DATA SHOWN: Begin

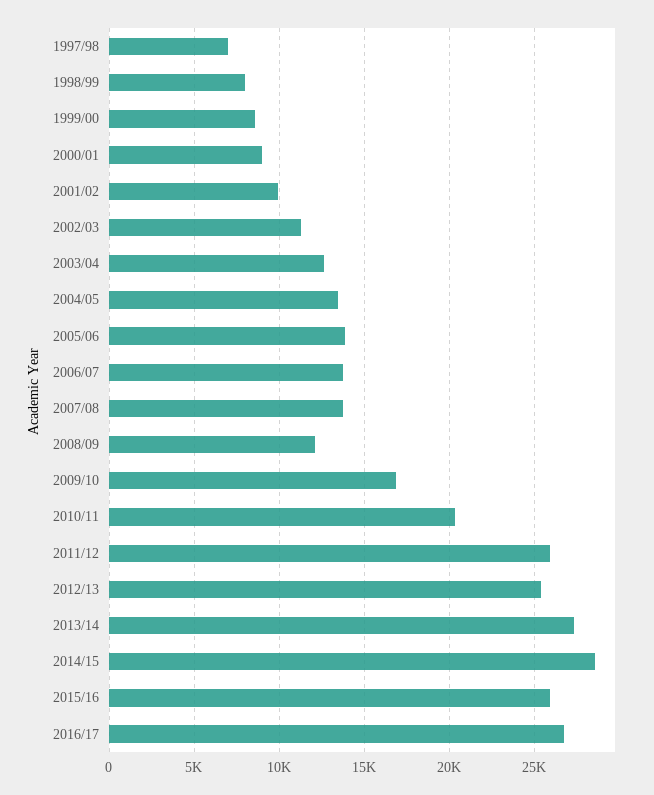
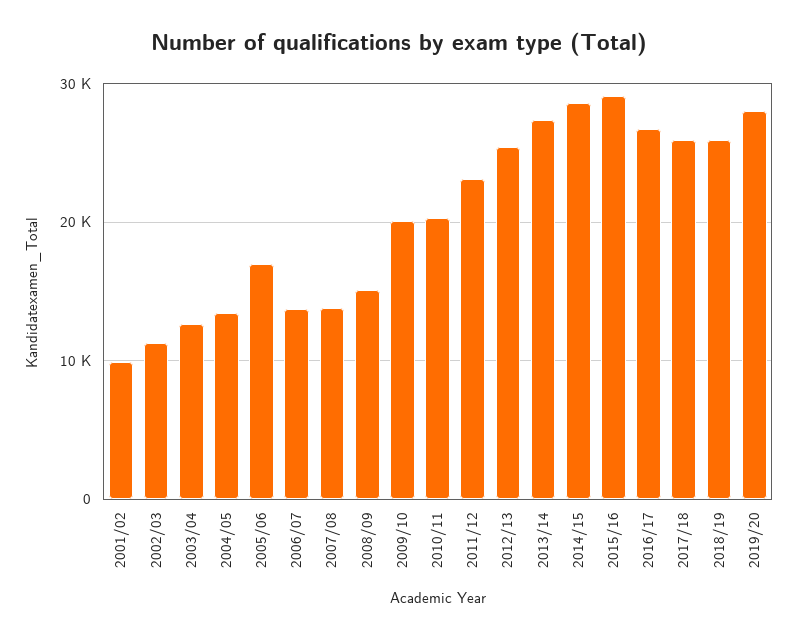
1997/98: 7000 -> none
1998/99: 8000 -> none
1999/00: 8500 -> none
2000/01: 9000 -> none
2005/06: 14000 -> 17000
2008/09: 12000 -> 15000
2009/10: 17000 -> 20000
2011/12: 26000 -> 23000
2015/16: 26000 -> 29000
2017/18: none -> 26000
2018/19: none -> 26000
2019/20: none -> 28000

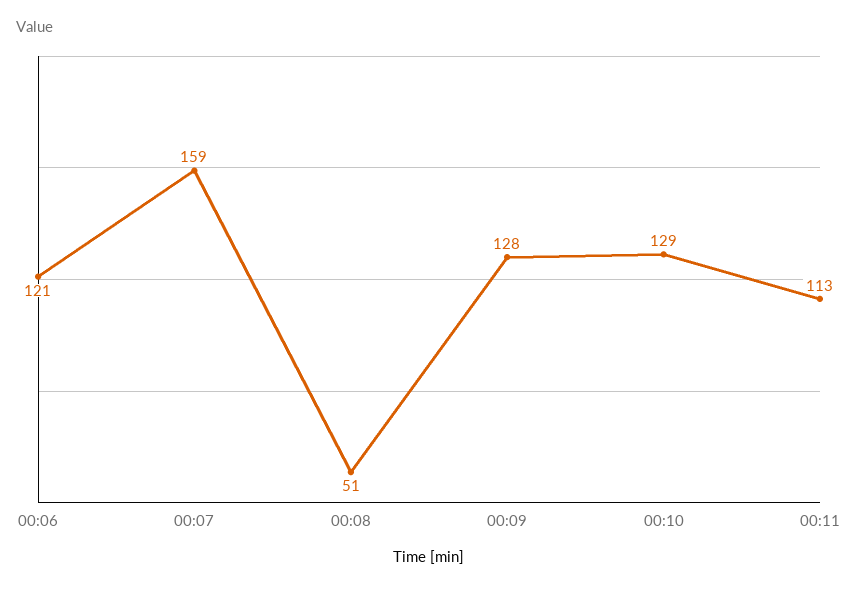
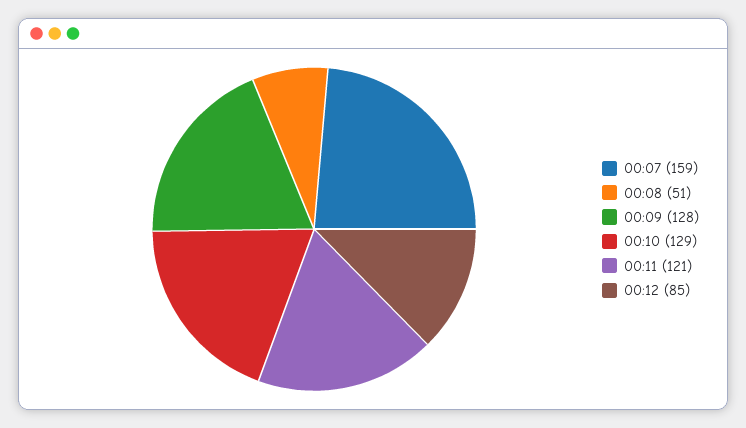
00:06: 121 -> none
00:11: 113 -> 121
00:12: none -> 85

DATA SHOWN: End

WHAT YOU HAVE TO DO — Give all entries again verbatim, without any images.

TASK RESPONSE —
1997/98: 7000 -> none
1998/99: 8000 -> none
1999/00: 8500 -> none
2000/01: 9000 -> none
2005/06: 14000 -> 17000
2008/09: 12000 -> 15000
2009/10: 17000 -> 20000
2011/12: 26000 -> 23000
2015/16: 26000 -> 29000
2017/18: none -> 26000
2018/19: none -> 26000
2019/20: none -> 28000

00:06: 121 -> none
00:11: 113 -> 121
00:12: none -> 85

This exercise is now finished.